The manager turned the bag over to Officer Randi Whitney, a police liaison to the homeless who was in the restaurant doing paperwork. She saw the gun, a .40-caliber Glock, and called for backup. Among the first officers at the scene were investigators who knew exactly what kind of gun the police were looking for in the Seminole Heights slayings.
It was a critically important break in the case.

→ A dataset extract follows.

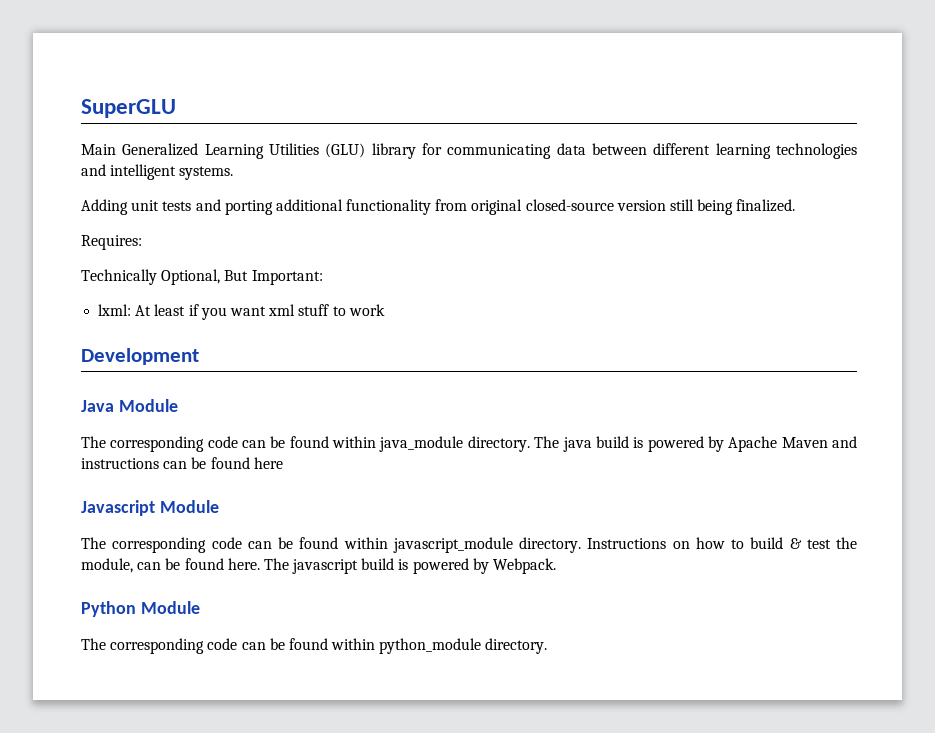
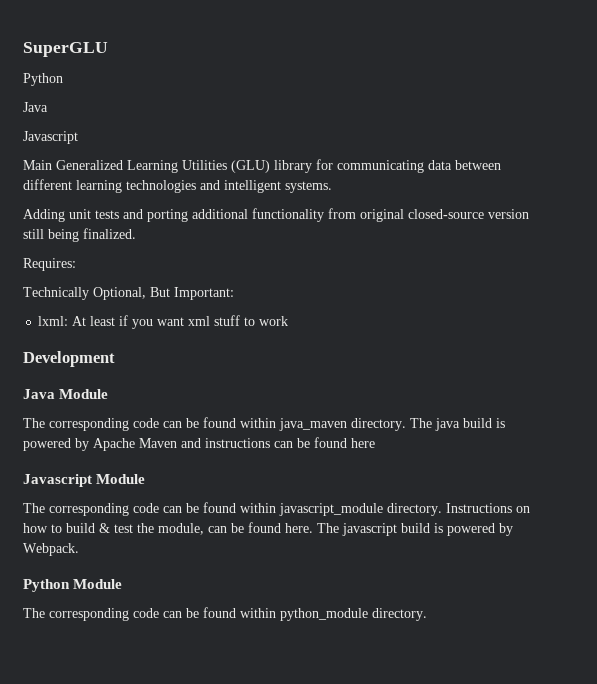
(176, 108) none -> [23,73,63,86] [23,102,48,112] [23,131,78,144] // Python // Java // Javascript
[379,436,464,452] java_module -> [279,418,347,431] java_maven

"That was the bit of information we were looking for," Dugan said. "That is what we needed."
Police sealed the scene, called in forensic investigators and began looking for Donaldson, who had walked to a nearby Amscot where he bought a $160 pre-paid MasterCard, according to the company.
During the 51-day investigation leading up to Tuesday, police had received a total of 5,219 tips and fanned out to talk to as many people in the field as they could. But before Donaldson returned to the McDonald’s on Tuesday, he had not been on investigators’ radar, Dugan said.
That changed immediately, and led to more evidence that police say ties Donaldson to the killings.
Police said they detained Donaldson, and he agreed to give a statement about the gun to Detectives Kenneth Nightlinger and Austin Hill.
At police headquarters, the detectives told Donaldson he had a right to leave or stop talking. They also asked if the FDLE lab could examine the gun and if technicians could search his cell phone and his car at the McDonald’s parking lot.
Donaldson said yes, Hill wrote in the arrest report.
While detectives kept Donaldson talking, the FDLE analyzed the Glock against their previous findings about the shell casings from the scene. The casings from the fourth murder weren’t available, but the gun matched the shell casings from the first three.
Investigators found that Donaldson bought the gun on Oct. 3 at Shooter’s World on E Fletcher Avenue in Tampa. Store receipts showed he picked up the gun four days later, after a mandatory waiting period, along with a 20-round box of .40-caliber ammunition that matched both the brand of shell casings found at the murder scenes and the five rounds still loaded in the gun.
Donaldson told detectives that "no one except for himself had control of the Glock firearm since his purchase," Hill wrote in the arrest report.
At the same time, a search of Donaldson’s phone found stored location data showing that it had pinged off an AT&T cell tower near the first three murder scenes within minutes of each of those shootings.
And a search of the Ford Mustang that Donaldson had parked at the McDonald’s found clothing similar to what a man was wearing in surveillance video captured on E Frierson Avenue on Oct. 9 shortly before and after Mitchell’s murder, the arrest report says. Detectives found what they suspect to be a blood stain on one area of the clothing, the report says.
With evidence from the gun, the cell phone and the car in hand, detectives read Donaldson his Miranda rights and asked for an explanation.
In reply, he asked for a lawyer.
"He was very friendly and nice to the cops, but he didn’t tell us why he was doing it or anything like that," Dugan said. The chief said he didn’t believe Donaldson was trying to turn himself in when he gave the gun to the manager.
"I don’t think he wanted to get caught," Dugan said. "He gave it to her for safekeeping."